Should any entry hold a picture, omit that picture and copy the rest of the entry exactly.

# [Stored data]

%%

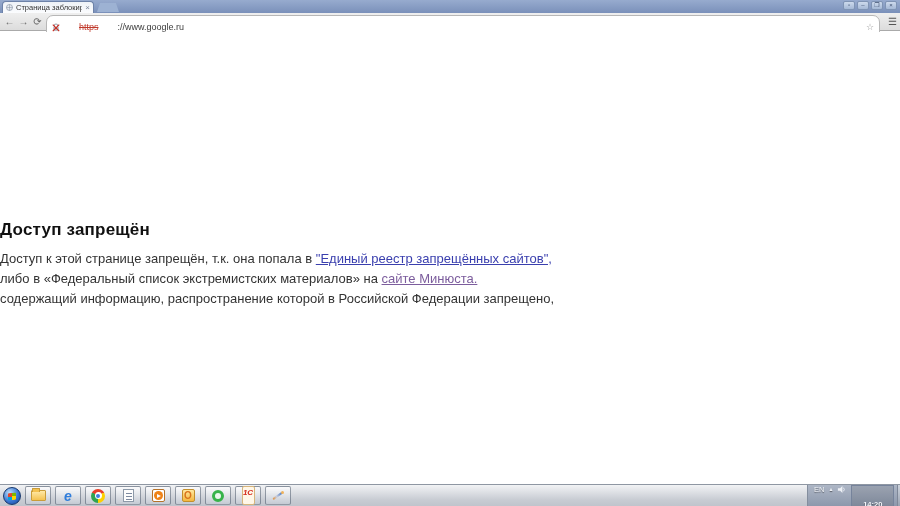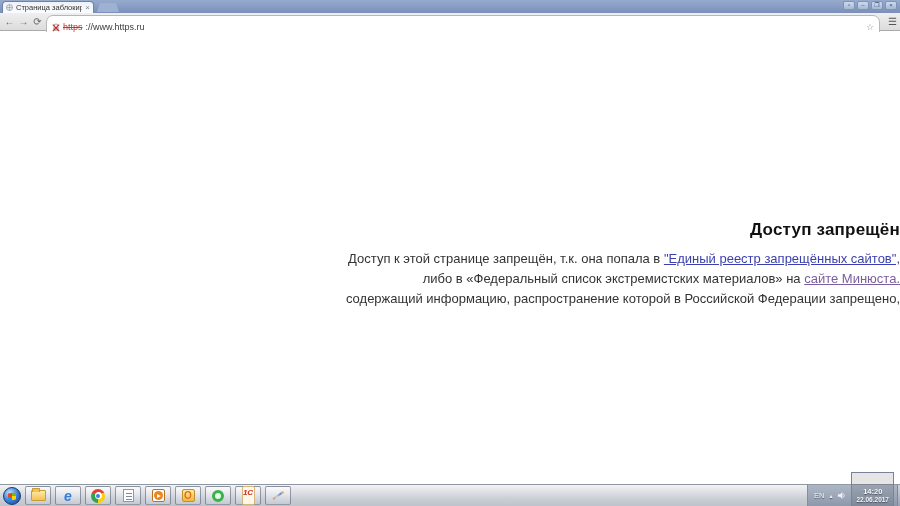--- a/index.html
+++ b/index.html
@@ -35,7 +35,7 @@
   .nav-back{ left:3px; } .nav-fwd{ left:17px; } .nav-reload{ left:31px; }
   .omnibox { position:absolute; left:46px; right:20px; top:2px; height:24px;
     background:#fff; border:1px solid #b7b7b7; border-radius:7px;
-    display:flex; align-items:center; padding:0 5px; gap:3px; }
+    display:flex; align-items:center; padding:0 5px; gap:19px; }
   .lock { position:relative; width:8px; height:9px; flex:0 0 auto; }
   .scheme { font-size:9px; color:#c0392b; text-decoration:line-through;
     text-decoration-color:#c0392b; }

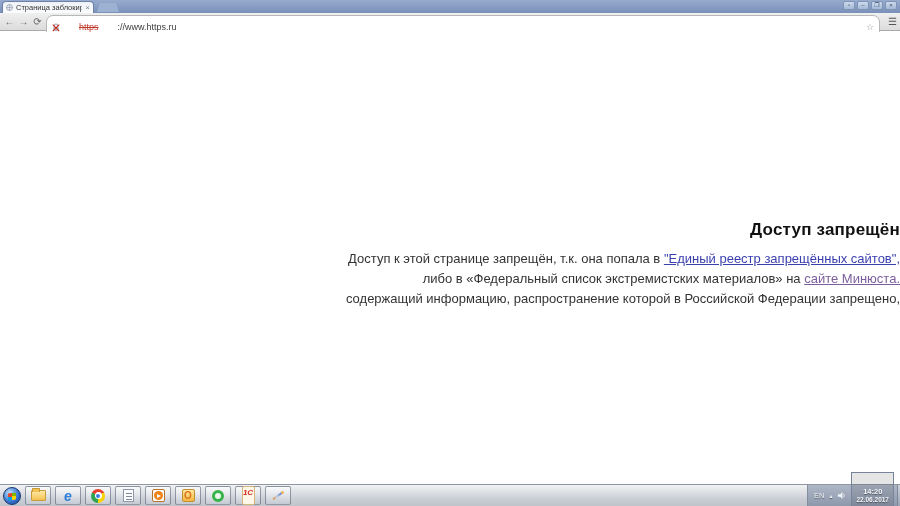--- a/index.html
+++ b/index.html
@@ -157,7 +157,7 @@
         <path d="M1 2 L9 10 M9 2 L1 10" stroke="#cc2a1e" stroke-width="1.4"></path>
       </svg>
       <span class="scheme">https</span>
-        <span class="urlrest">://www.https.ru</span>
+        <span class="urlrest">://www.google.ru</span>
       <span class="omni-star">☆</span>
     </div>
     <span class="menubtn">☰</span>

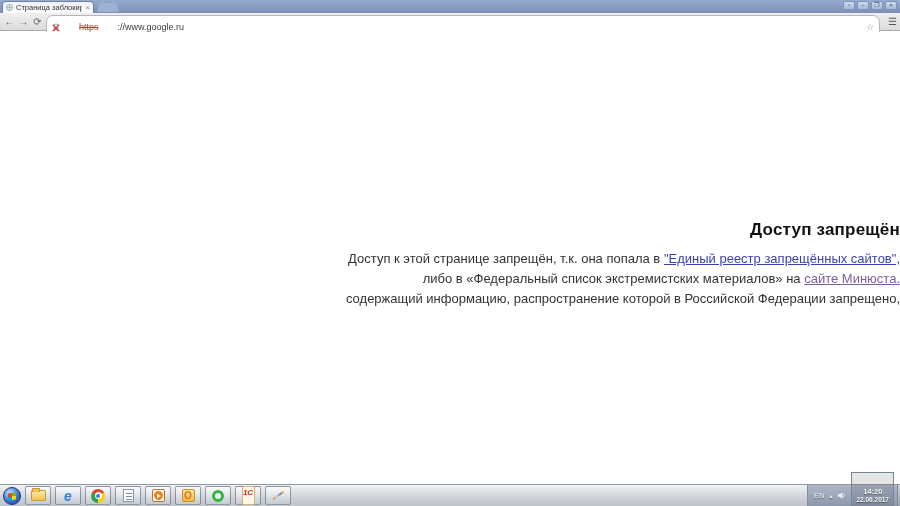--- a/index.html
+++ b/index.html
@@ -46,7 +46,7 @@
 
   
   .page { position:absolute; top:32px; bottom:0; left:0; right:0; background:#fff;
-    text-align:right; }
+    text-align:left; }
   .page h1 { margin-top:188px; font-size:17px; font-weight:bold; color:#111;
     letter-spacing:.2px; }
   .page .lines { margin-top:9px; font-size:13px; color:#333; line-height:20px; }

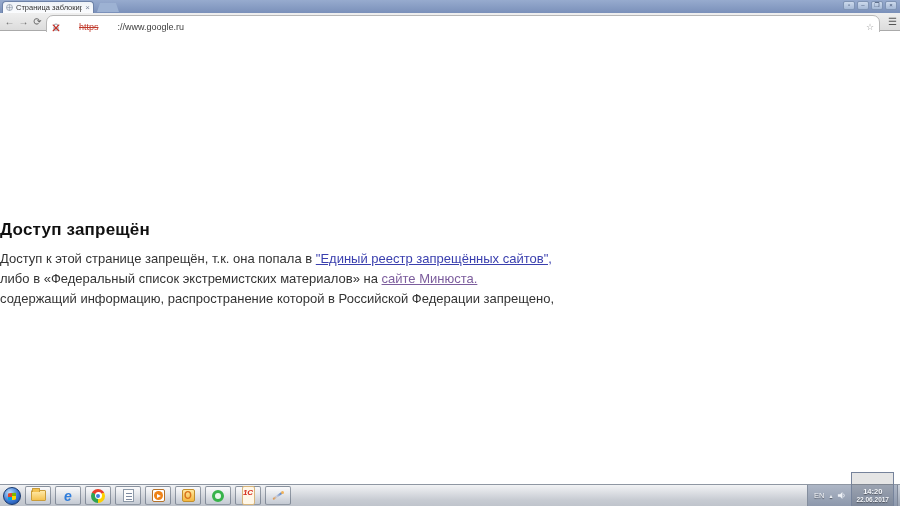--- a/index.html
+++ b/index.html
@@ -110,7 +110,7 @@
     height:3px; background:#f0b25c; border-radius:50%; }
 
   
-  .tray { margin-left:auto; height:100%; display:flex; align-items:center;
+  .tray { margin-left:auto; height:100%; display:flex; align-items:flex-start;
     gap:5px; padding:0 3px 0 6px; border-left:1px solid #848e9e;
     background:linear-gradient(#aeb7c6,#8d98ac); color:#f4f6fa;
     text-shadow:0 1px 1px rgba(0,0,0,.45); }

%%

# [Your response]
--- a/index.html
+++ b/index.html
@@ -35,7 +35,7 @@
   .nav-back{ left:3px; } .nav-fwd{ left:17px; } .nav-reload{ left:31px; }
   .omnibox { position:absolute; left:46px; right:20px; top:2px; height:24px;
     background:#fff; border:1px solid #b7b7b7; border-radius:7px;
-    display:flex; align-items:center; padding:0 5px; gap:3px; }
+    display:flex; align-items:center; padding:0 5px; gap:19px; }
   .lock { position:relative; width:8px; height:9px; flex:0 0 auto; }
   .scheme { font-size:9px; color:#c0392b; text-decoration:line-through;
     text-decoration-color:#c0392b; }

--- a/index.html
+++ b/index.html
@@ -157,7 +157,7 @@
         <path d="M1 2 L9 10 M9 2 L1 10" stroke="#cc2a1e" stroke-width="1.4"></path>
       </svg>
       <span class="scheme">https</span>
-        <span class="urlrest">://www.https.ru</span>
+        <span class="urlrest">://www.google.ru</span>
       <span class="omni-star">☆</span>
     </div>
     <span class="menubtn">☰</span>

--- a/index.html
+++ b/index.html
@@ -46,7 +46,7 @@
 
   
   .page { position:absolute; top:32px; bottom:0; left:0; right:0; background:#fff;
-    text-align:right; }
+    text-align:left; }
   .page h1 { margin-top:188px; font-size:17px; font-weight:bold; color:#111;
     letter-spacing:.2px; }
   .page .lines { margin-top:9px; font-size:13px; color:#333; line-height:20px; }

--- a/index.html
+++ b/index.html
@@ -110,7 +110,7 @@
     height:3px; background:#f0b25c; border-radius:50%; }
 
   
-  .tray { margin-left:auto; height:100%; display:flex; align-items:center;
+  .tray { margin-left:auto; height:100%; display:flex; align-items:flex-start;
     gap:5px; padding:0 3px 0 6px; border-left:1px solid #848e9e;
     background:linear-gradient(#aeb7c6,#8d98ac); color:#f4f6fa;
     text-shadow:0 1px 1px rgba(0,0,0,.45); }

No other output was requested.